1

all,

I have a inputXml.xml file as below:

<content>
<item  name="book" label="Book">
<![CDATA[ book name ]]>
</item>
<item  name="price" label="Price">
<![CDATA[ 35 ]]>
</item>
</content>

And when I use code as below to parse the xml file:

$obj = simplexml_load_string(file_get_contents($inputXml),'SimpleXMLElement', LIBXML_NOCDATA);
$json = json_encode($obj);
$inputArray = json_decode($json,TRUE);

I get the array like below:

[content] => Array
            (
                [item] => Array
                    (
                        [0] => book name
                        [1] => 35
                    )

            )

I am wondering, is it possible to get an associative array by using the value of the attributes "name" or "label" as the key as below:

[content] => Array
            (
                [item] => Array
                    (
                        [name] => book name
                        [price] => 35
                    )

            )
3
  • PHP, perhaps? Please edit your question and add a suitable language tag. Commented Jul 31, 2014 at 12:17
  • @Damien_The_Unbeliever, yes, it is PHP, thanks for reminding me about that Commented Jul 31, 2014 at 12:21
  • You have to construct it by yourself through iterating over items and build the assoc arrays yourself. Commented Jul 31, 2014 at 12:25

2 Answers 2

1

First of all you've been fooled by some other code that you would need to json_encode and json_decode to the get the array out of SimpleXMLElement.
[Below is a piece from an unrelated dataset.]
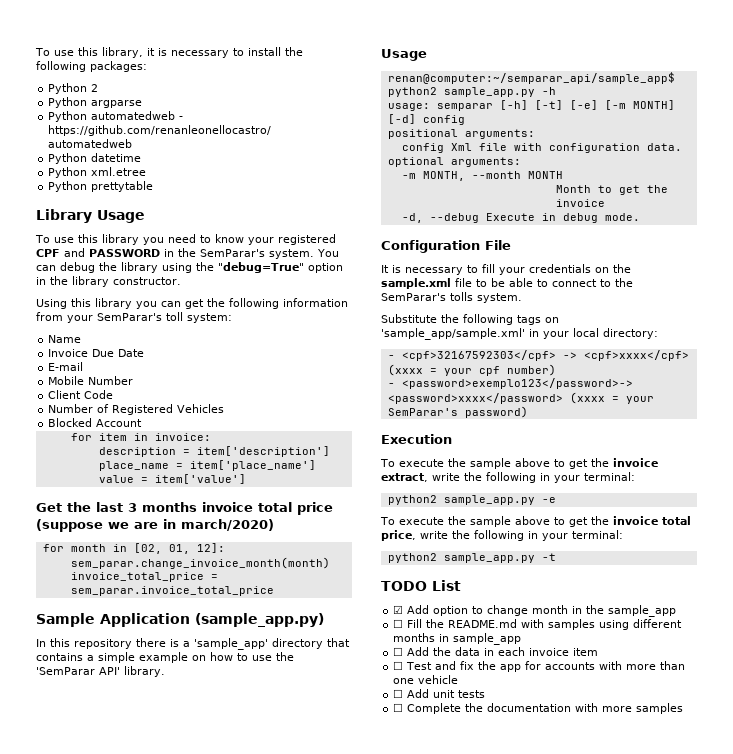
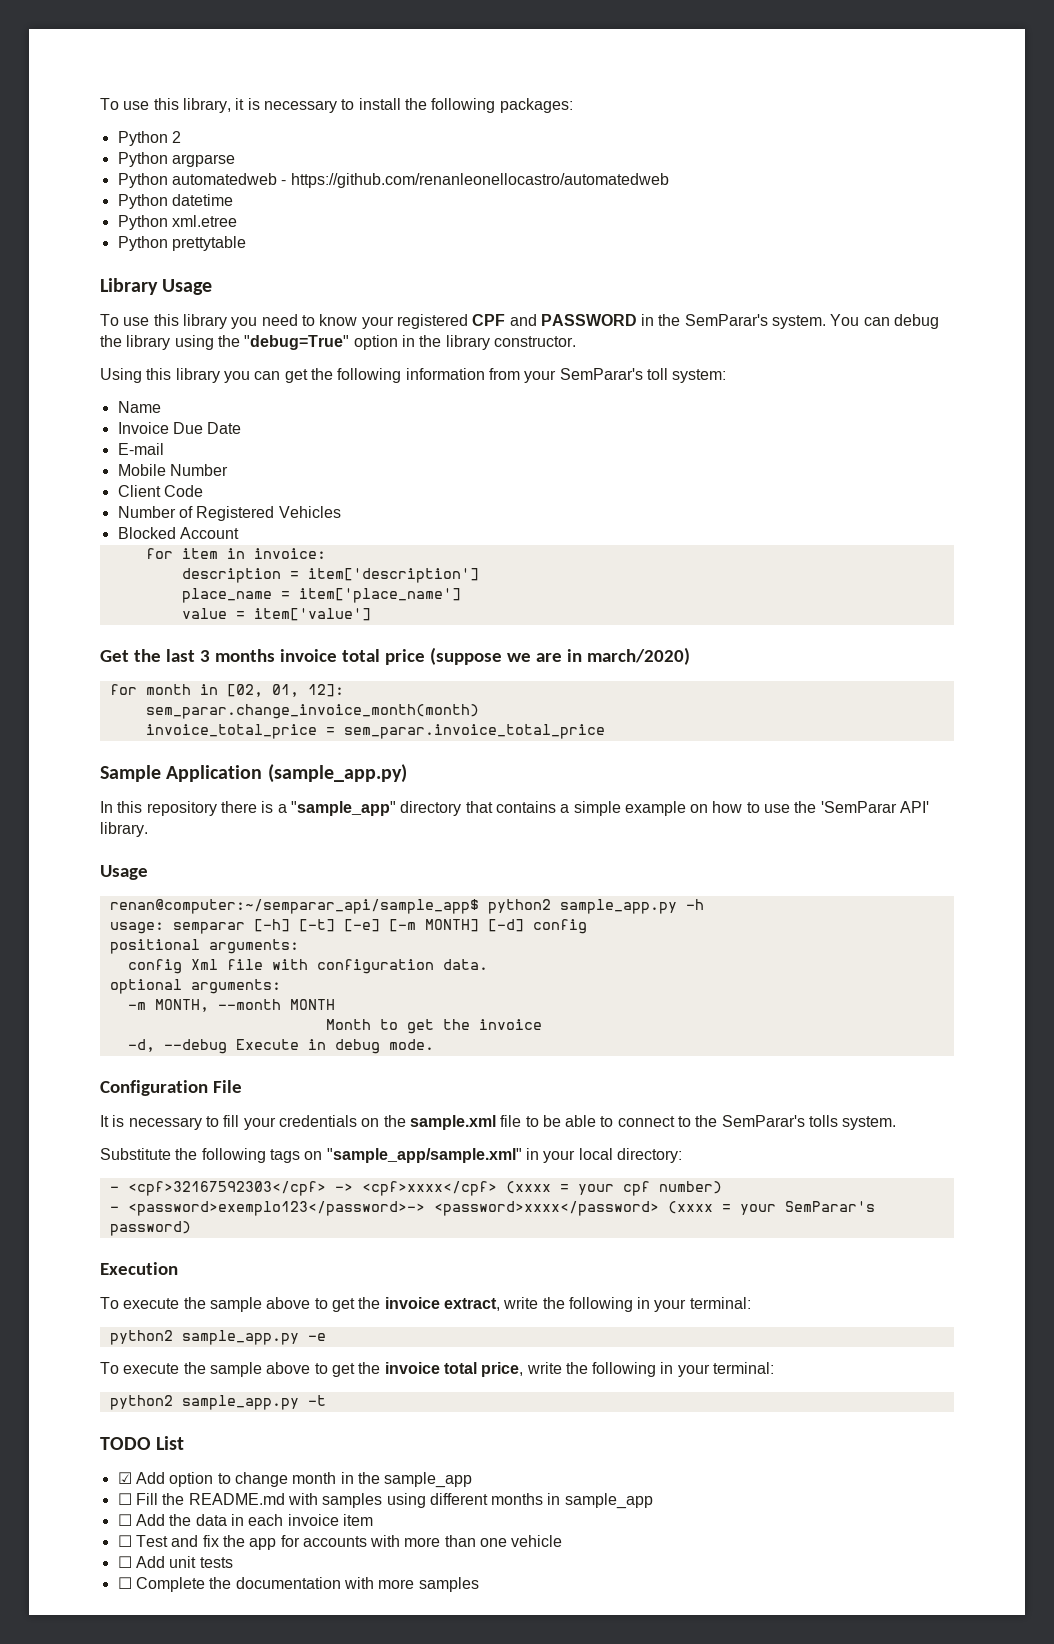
[194,638,268,650] 'sample_app' -> [290,801,396,816] "sample_app"
[381,328,525,340] 'sample_app/sample.xml' -> [326,1148,522,1163] "sample_app/sample.xml"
Instead, you only need to cast to array:

$inputArray = (array) $obj;

Then you've got the problem that the array-serialization you're looking for is not the default serialization that the SimpleXMLElement provides with that XML.

Additionally another minor problem you have is the dependency on using LIBXML_NOCDATA because otherwise you wouldn't get the format to come near. But not depending on that flag (and therefore on the point if the underlying XML would use CDATA or not for element value XML-encoding) would be useful, too, to gain a certain stability of the code.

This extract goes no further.